Input records:
......

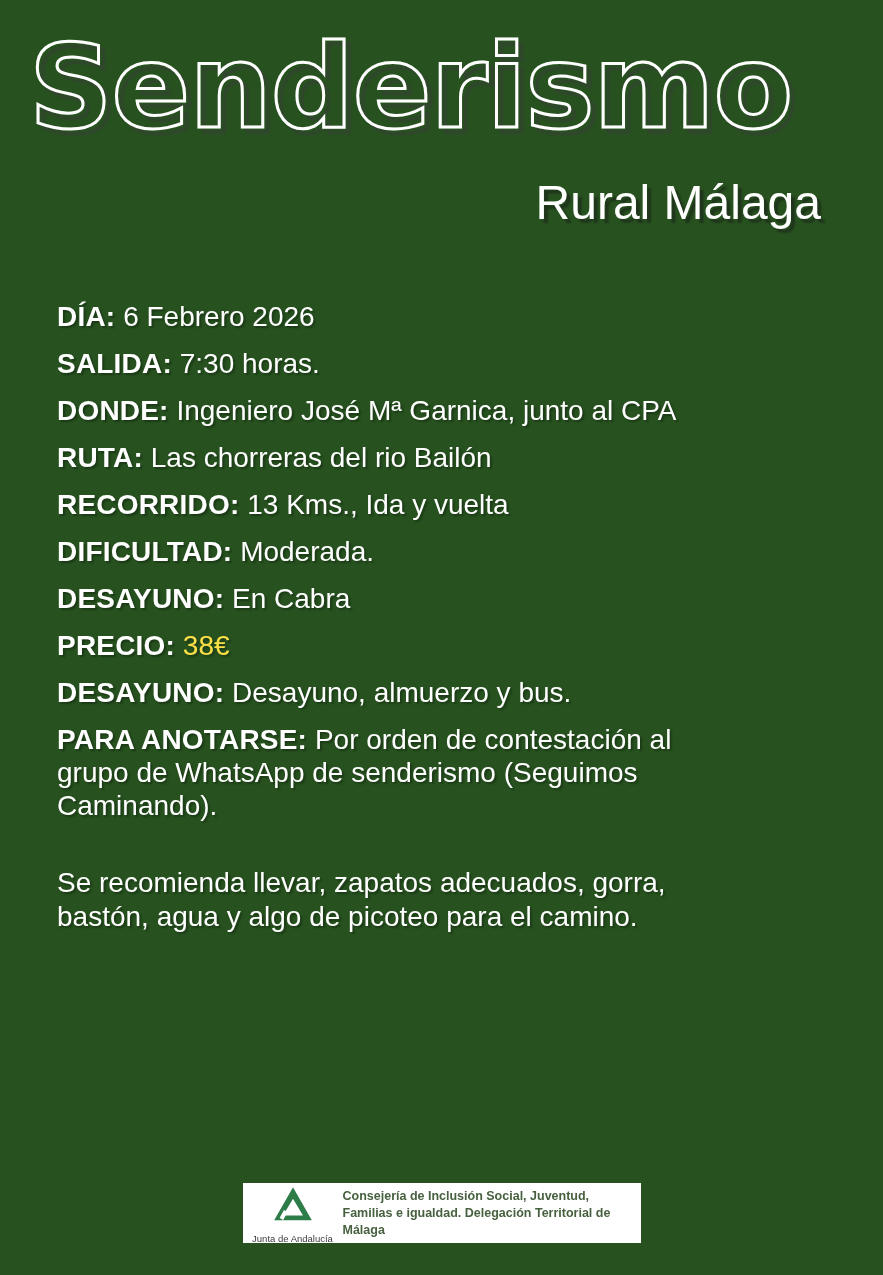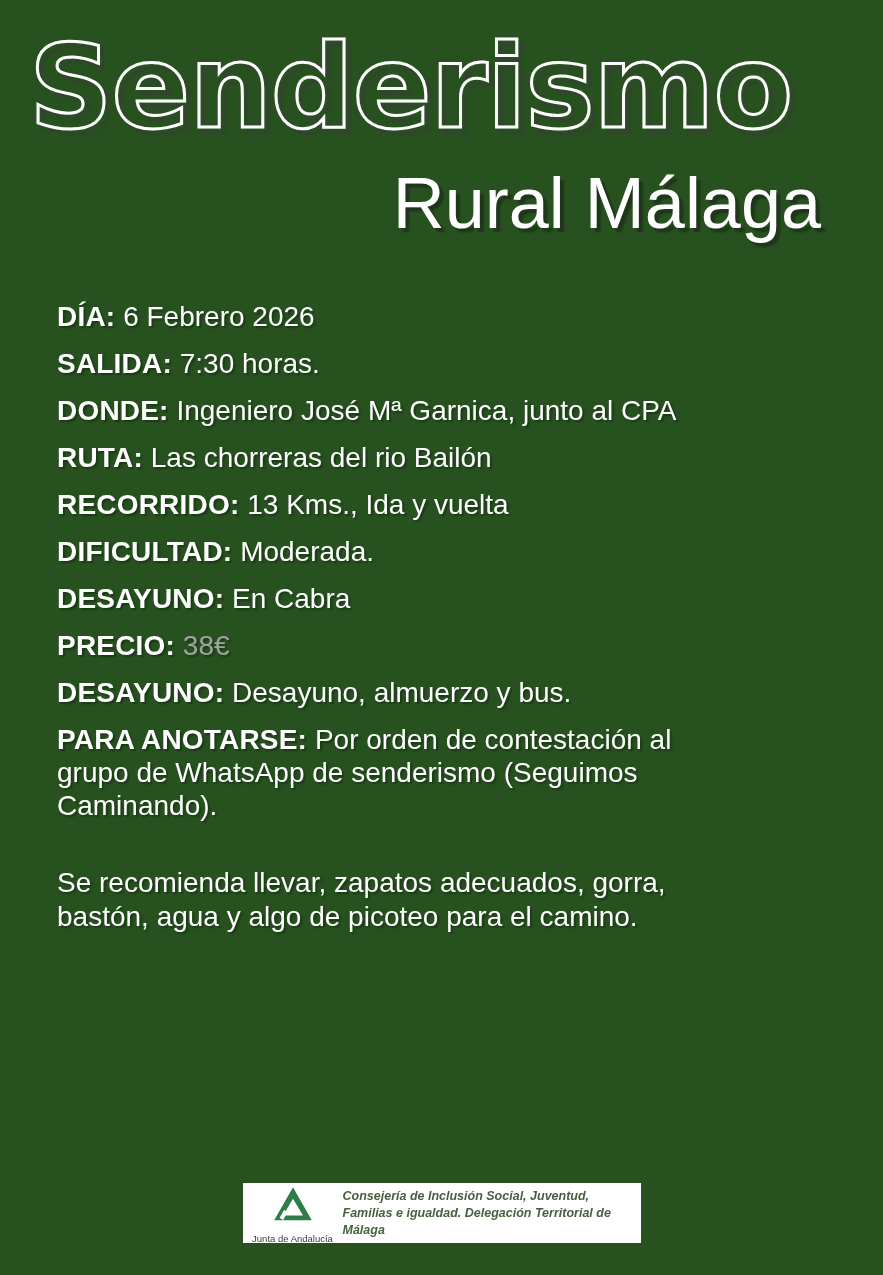"Rural Málaga" .subtitle { font-size: 72px -> 48px }
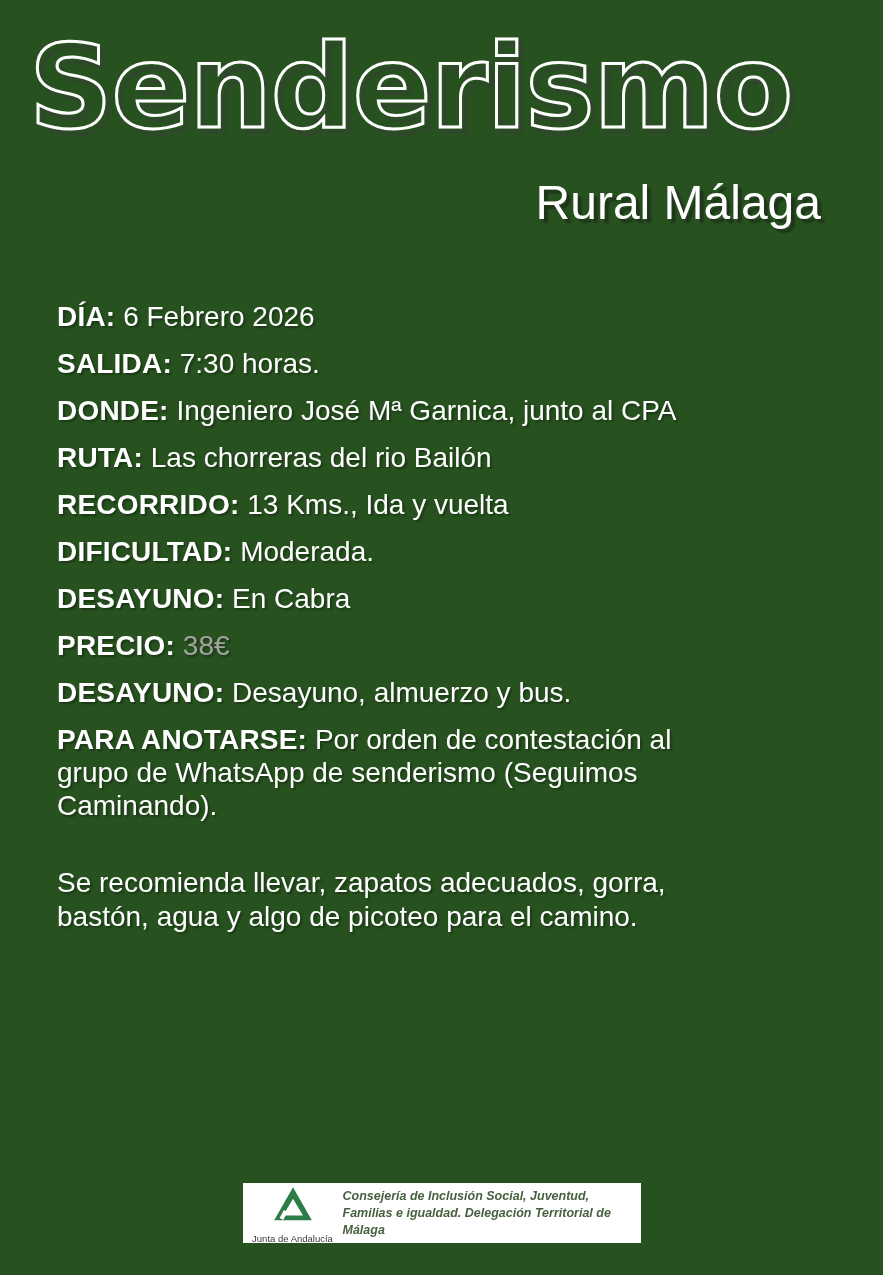"38€" .detail .highlight { color: #a3a3a3 -> #fde047 }
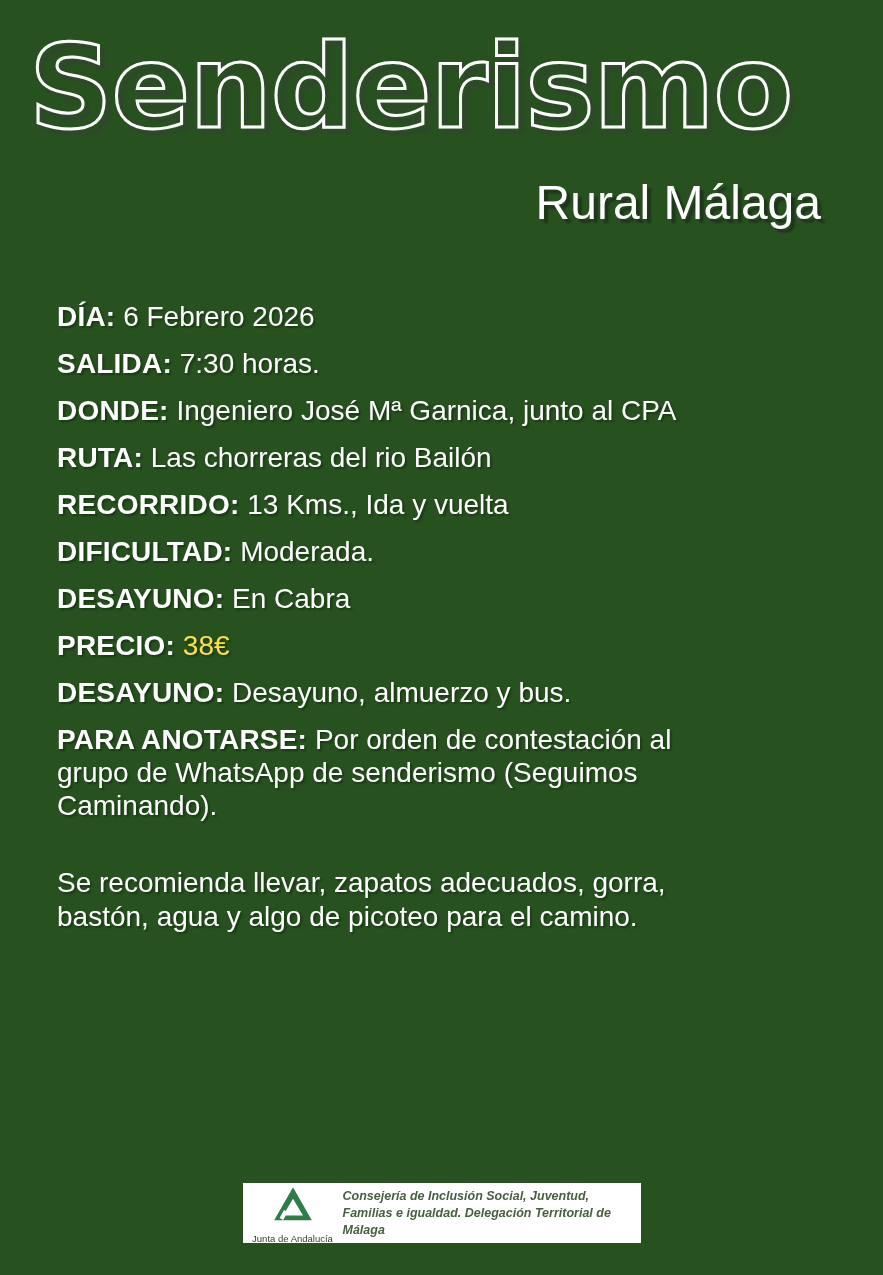"Consejería de Inclusión Social," .footer-text { font-style: italic -> none }
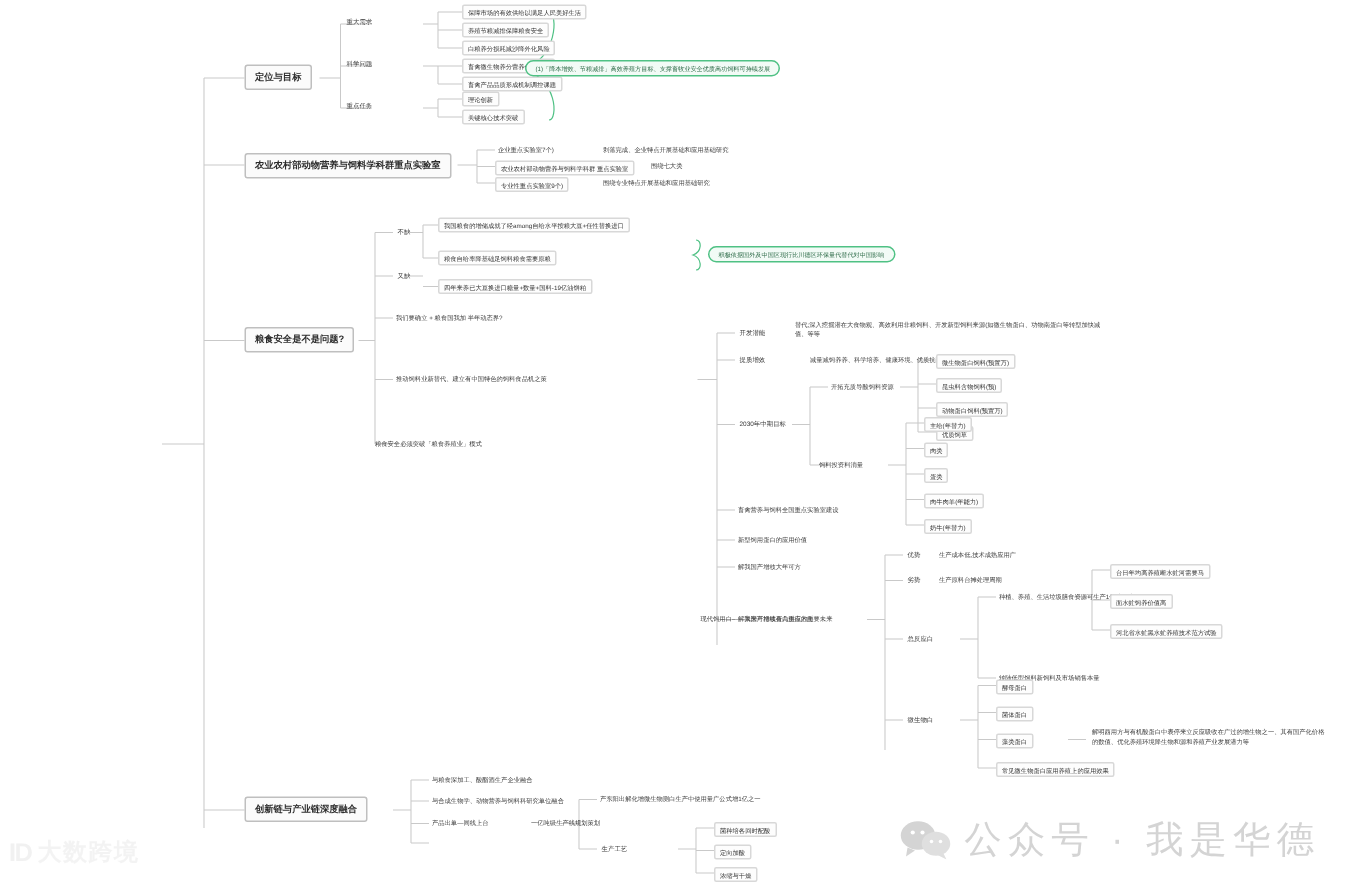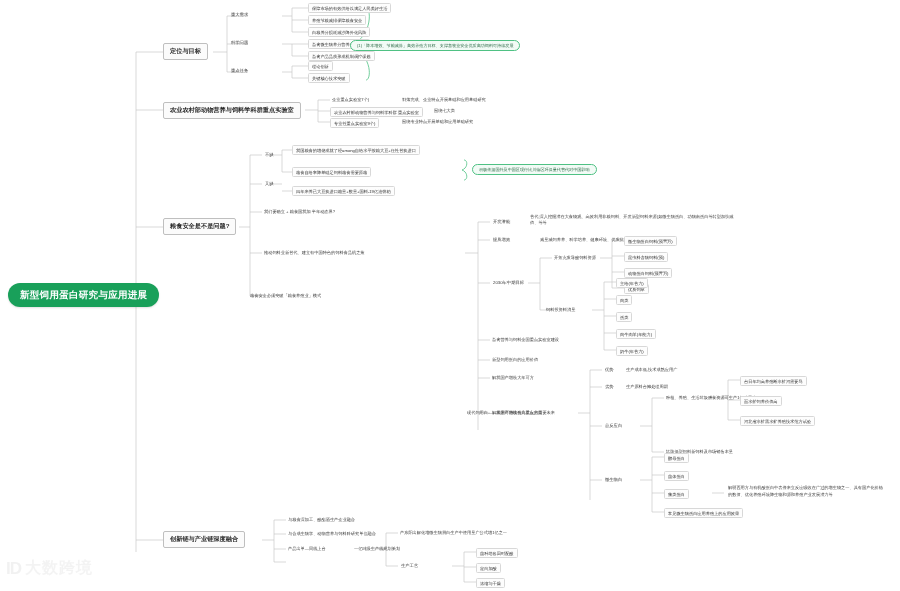"新型饲用蛋白研究与应用进展" div.node { html: <div>新型饲用蛋白研究与应用进展</div> -> none }
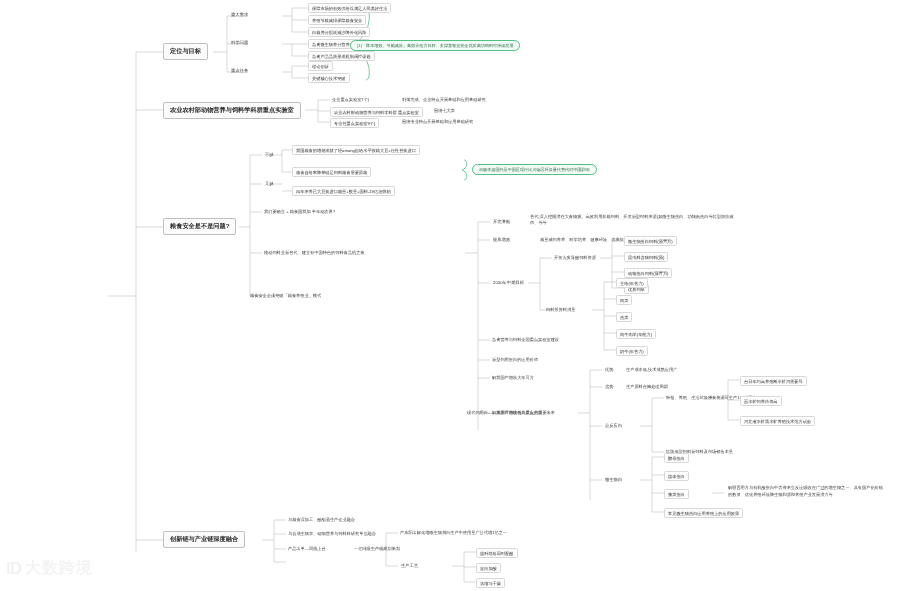"公众号 · 我是华德" div.wm-right { html: none -> <div> <span> <svg> <ellipse></ellipse> <path></path> <ellipse></ellipse> <path></path> <circle></circle> <circle></circle> <circle></circle> <circle></circle> </svg> </span> <span>公众号 · 我是华德</span> </div> }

......

Action item: Reproduce, word for word, only the lines in the records above from the line with "font-style: italic ->" through the line with "html: <div>新型饲用蛋白研究与应用进展</div> ->", including both ends; omit the pictures.

Finished exercise:
"Consejería de Inclusión Social," .footer-text { font-style: italic -> none }
"新型饲用蛋白研究与应用进展" div.node { html: <div>新型饲用蛋白研究与应用进展</div> -> none }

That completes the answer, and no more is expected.